For the record, I don't care how people pronounce lamentable. My point was purely about the 'correct' pronunciation as opposed to the one most people use…
When we give up
Doesn't the 'incorrect' version win when we stop bothering to correct it, David?
I've more-or-less given up with the 'less/fewer' distinction now as people just think I'm being pedantic when I raise it. I gave up on 'quote/quotation', 'militate/mitigate' and several others years ago.
There are however, several that I won't let go of just yet:
1. are/our - i.e. "Can Joe come round are house to play?" (Granted, this may only be an issue for those of us in the North West of England.)
2. learn/teach - i.e. "Can you learn me how to take a throw-in?"
3. lend/borrow - i.e. "Can I lend your book?"
Having said all of that, I thoroughly enjoyed Stephen Fry's recent, ahem, Podgram, on why we shouldn't be so precious about language...
Less/fewer
That's a whole can o' worms… But what REALLY annoys me with this one is when people use 'fewer' when they should use 'less', thinking they're being super-correct. I heard a Radio 4 news report that said somebody or other had been archbishop (or whatever) for 'fewer than three years'…
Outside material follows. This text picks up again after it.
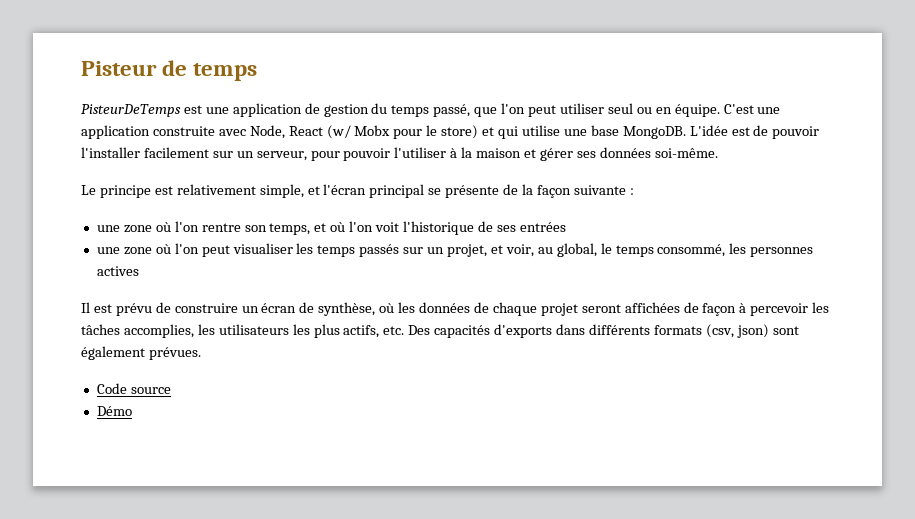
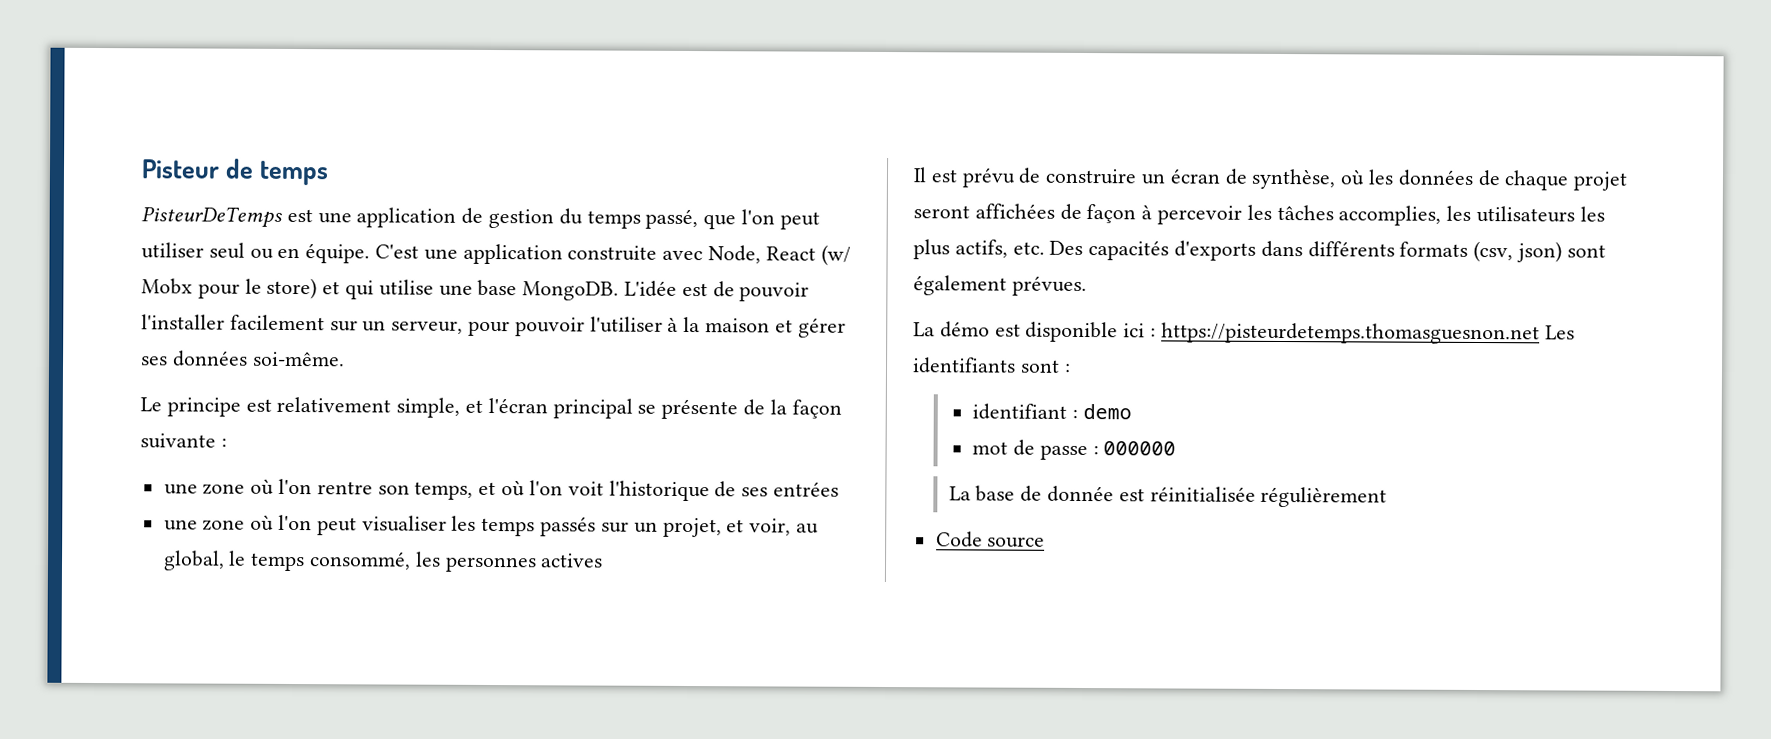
(201, 353) none -> [913,321,1575,345] [912,357,1071,374] [972,403,1132,420] [972,439,1177,461] [948,485,1388,508] // La démo est disponible ici : https://pisteurdetemps.thomasguesnon.net Les identifiants sont : // identifiant : demo // mot de passe : 000000 // La base de donnée est réinitialisée régulièrement
[96,406,132,416] // Démo -> (1046, 542) none

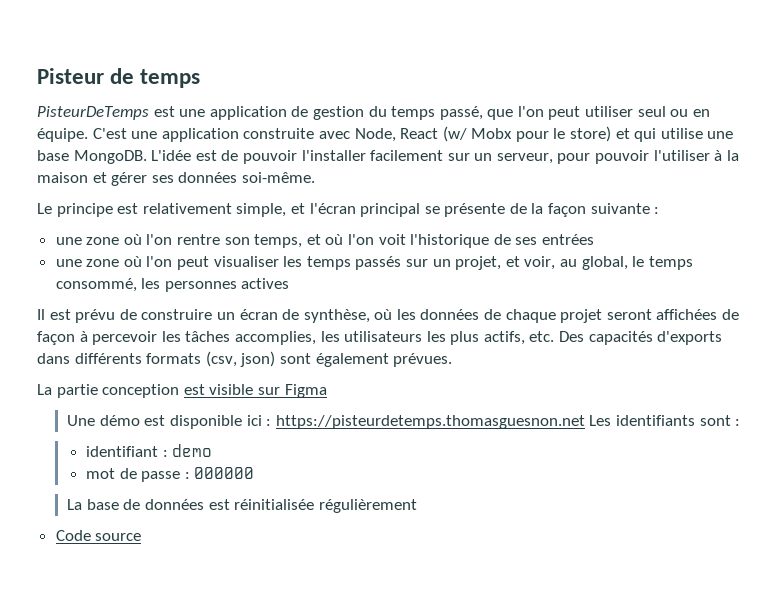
(935, 329) none -> [56,384,327,398] [67,415,96,426] partie conception est visible sur Figma // Une
[1046,485,1114,503] donnée -> [145,499,205,510] données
Same goes for those who delight in pointing out split infinitives as 'wrong', when this supposed rule a) has little historical justification (basically, it doesn't happen in Latin) and b) actually doesn't make sense with some constructions.
So yeah, I agree we shouldn't be too precious about language - meanings and usage inevitably shift. But it can only be a bad thing when nice subtleties of meaning connected with specific word use become smoothed over.
Nice
Agreed on all counts. (Though it's interesting that you use 'nice' in its modern sense of 'agreeable', 'delightful' rather than the more historical 'fastidious', 'dainty'...!)
thrice nice
In fact… I was using nice in the equally historical - and now seldom used - sense of 'suggestive of a slight difference' or 'requiring careful consideration'!
Anyway
I agree with you about lamentable, David.
That word
was going to be my choice too. I went years pronouncing it the wrong way, until I heard someone on the BBC correct me.
Isn't that like an even bigger version of Superbowl?
-
Superbol-ee
Except in Wick
where it is all stops and little else: you must learn to speak without all these glottal stops would come out as "oo uh earrn oo pee i'ow a' ees or'al ops, aye"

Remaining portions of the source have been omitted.